Style adverbials. Stance adverbials focused on style, comment on the manner of conveying the message (e.g. frankly, honestly, truthfully): Well honestly I, I don't know. (conv) Quite frankly, he looked terrible. (fict) More simply put, a feedback system has its inputs affected by its outputs. (acad) Often these stance adverbials can be glossed as: I am being X when I say...; e.g. I am being honest when I say I don't know. In this way, style adverbials are more focused on the speaker than are epistemic and attitude adverbials, although all three convey a speaker's or writer's stance. Other typical style adverbials include: confidentially, figuratively speaking, in a word, in short, putting it bluntly, strictly, technically speaking, truthfully.Finite clauses are also occasionally used as style adverbials, often with the subordinator if: Is it a fact that you have refused to take any fee for the work you are doing, if you don't mind my asking? (fict) I have to say that in terms of violent crime generally the amount of it in the United Kingdom is small compared with that in other countries and, if I may say so, here in Washington. (news) Such clauses are not as easily glossed, but they clearly show that the speakers view themselves as speaking bluntly or in a potentially offensive way. Syntactic realizations of stance adverbials. Every type of adverbial structure reviewed in is possible for the realization of stance adverbials. Single word adverb: They had evidently been too scared of their autocratic director to record such an unlikely phenomenon. (acad) Adverb phrase: But quite frankly I can't see myself ever getting - given the same sort of circumstances. (conv) Prepositional phrase: His bedside manner was, in a word, menacing. (news) Noun phrase: Some will no doubt accuse Jarman of shock tactics along Warhol lines. (news) Finite clause: Well, then, I have come here to heal myself, if you like to put it that way. (fict) Non-finite clause: Based on studies of crop plants and native species grown under controlled conditions, root growth often responds at least as much, and perhaps more, to elevated carbon dioxide than does shoot growth. (acad)

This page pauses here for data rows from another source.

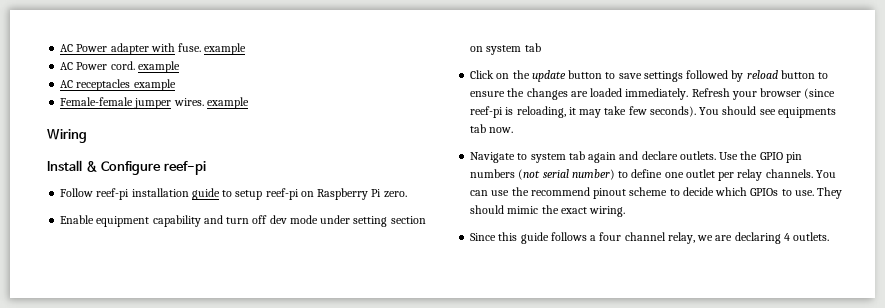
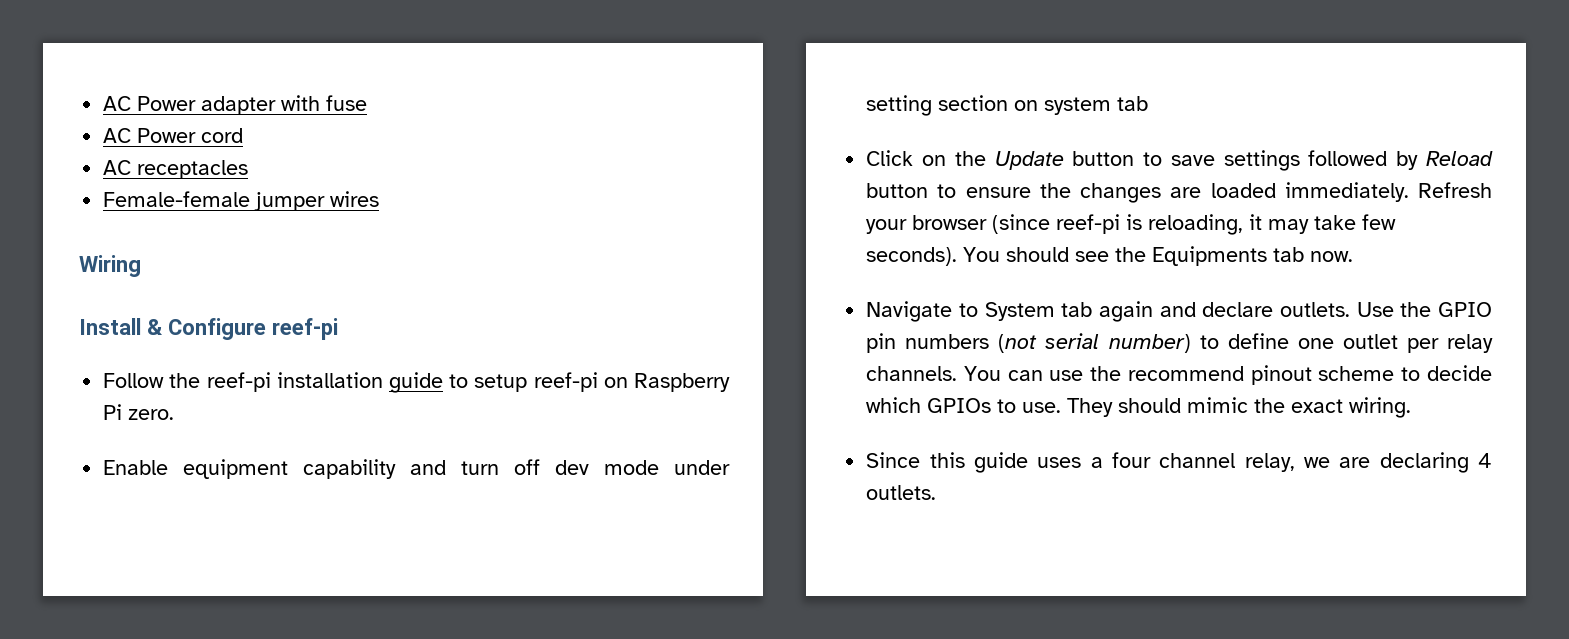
[178,43,247,55] [60,61,180,73] fuse. example // AC Power cord. example -> [326,95,368,111] [103,128,244,143] fuse // AC Power cord
[133,79,176,91] example -> (249, 169) none
[173,97,249,109] wires. example -> [330,191,380,207] wires
(94, 192) none -> [169,373,201,388] the
[531,70,566,82] update -> [994,151,1064,170] Update
[746,70,778,79] reload -> [1425,151,1493,166] Reload
[777,107,836,118] equipments -> [1115,246,1268,266] the Equipments
[530,153,566,163] system -> [984,302,1055,321] System
[550,232,587,241] follows -> [1037,457,1082,468] uses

Multi-word stance adverbials are often more fixed and conventionalized than circumstance adverbials. Hence, fixed phrases such as of course and sort of can be considered single adverbs, since they function as a unit and never vary in form. In contrast, the expression in fact shows variability (e.g. in actual fact, in true fact, in any fact) and is therefore considered a prepositional phrase. Stance adverbials can also be realized as adjectival phrases, although this structure is very rare: Even more important, the prospect of a single currency would eliminate an enormous source of uncertainty for business. (news) Still more important, children who grew up in elite homes enjoyed advantages that helped them maintain elite status. (acad) Single adverbials can be used to convey virtually every kind of stance meaning with respect to a proposition. Certainty and doubt: I shall definitely be at the airport to meet you. (conv) Maybe this damp weather has taken away my enterprise or my book has. (fict) Actuality or reality: A: You can't see it there can you?

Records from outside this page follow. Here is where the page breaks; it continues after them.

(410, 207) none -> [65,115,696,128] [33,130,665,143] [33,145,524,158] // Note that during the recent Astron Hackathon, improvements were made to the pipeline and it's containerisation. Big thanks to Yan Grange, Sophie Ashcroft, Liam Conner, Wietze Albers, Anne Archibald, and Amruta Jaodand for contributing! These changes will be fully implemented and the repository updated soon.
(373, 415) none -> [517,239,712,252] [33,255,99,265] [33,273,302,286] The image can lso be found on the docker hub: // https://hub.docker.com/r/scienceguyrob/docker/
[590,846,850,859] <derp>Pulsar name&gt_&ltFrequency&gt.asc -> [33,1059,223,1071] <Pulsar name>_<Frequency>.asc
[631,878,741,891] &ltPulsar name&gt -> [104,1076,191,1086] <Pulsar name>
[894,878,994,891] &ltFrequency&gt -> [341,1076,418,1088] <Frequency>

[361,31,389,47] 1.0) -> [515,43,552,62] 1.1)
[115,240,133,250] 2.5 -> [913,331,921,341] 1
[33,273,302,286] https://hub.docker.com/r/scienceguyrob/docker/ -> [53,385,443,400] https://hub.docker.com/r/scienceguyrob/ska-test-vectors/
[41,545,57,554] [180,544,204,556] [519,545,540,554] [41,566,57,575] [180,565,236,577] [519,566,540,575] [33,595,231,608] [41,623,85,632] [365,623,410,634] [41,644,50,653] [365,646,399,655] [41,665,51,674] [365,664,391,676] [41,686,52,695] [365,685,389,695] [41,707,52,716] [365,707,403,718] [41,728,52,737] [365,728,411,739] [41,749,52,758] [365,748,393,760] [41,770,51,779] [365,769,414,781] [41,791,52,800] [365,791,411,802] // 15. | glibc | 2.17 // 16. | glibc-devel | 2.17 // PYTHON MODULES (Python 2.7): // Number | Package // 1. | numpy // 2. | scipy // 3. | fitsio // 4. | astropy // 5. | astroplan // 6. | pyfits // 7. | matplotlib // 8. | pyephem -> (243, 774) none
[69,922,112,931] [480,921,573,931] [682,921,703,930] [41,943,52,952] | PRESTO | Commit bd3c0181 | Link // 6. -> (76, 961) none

B: What? A: The cream. B: No. Well I wasn't looking for it actually. (conv) And he doesn't eat much really does he? (conv) Evidence, particularly with apparently and evidently: You know about this meteor crater in Flagstaff. That apparently is why you go to Flagstaff. (conv) The terms of the settlement evidently also require both sides not to talk about the matter publicly. (news) Limitation: Generally, a new broom sweep clean. (news) Imprecision in the communication of a proposition: Oh yeah, see how people sort of natter on. (conv) They like didn't know anything about the city. (conv) You kind of have to nail him to the wall. (news) Single adverbs are also used as attitude adverbials, conveying an attitude towards the proposition or giving a judgment about it: I have inevitably covered a great deal of familiar ground. (acad) Unbelievably, the court was told that they would not help the defence case - a demonstrable falsehood that could have landed the three in jail. (news) Amazingly he was permitted to witness the illicit luftwaffe build-up of the mid-thirties, the preparations in East Prussia for the drive on the USSR, and much else. (news) Finally, single adverbs can be used to communicate the style of speaking (most commonly in conversation, but in other registers as well): Well, frankly, I would rather have a little mud than a hatchet thrown at my back. (news) Confidentially, I'm not too happy with Colonel Cargill." (fict) Given these varied functions of single adverbs, it is not surprising that they are the most common realization of stance adverbials for all four registers. In addition, the most commonly used individual stance adverbials tend to be single adverbs.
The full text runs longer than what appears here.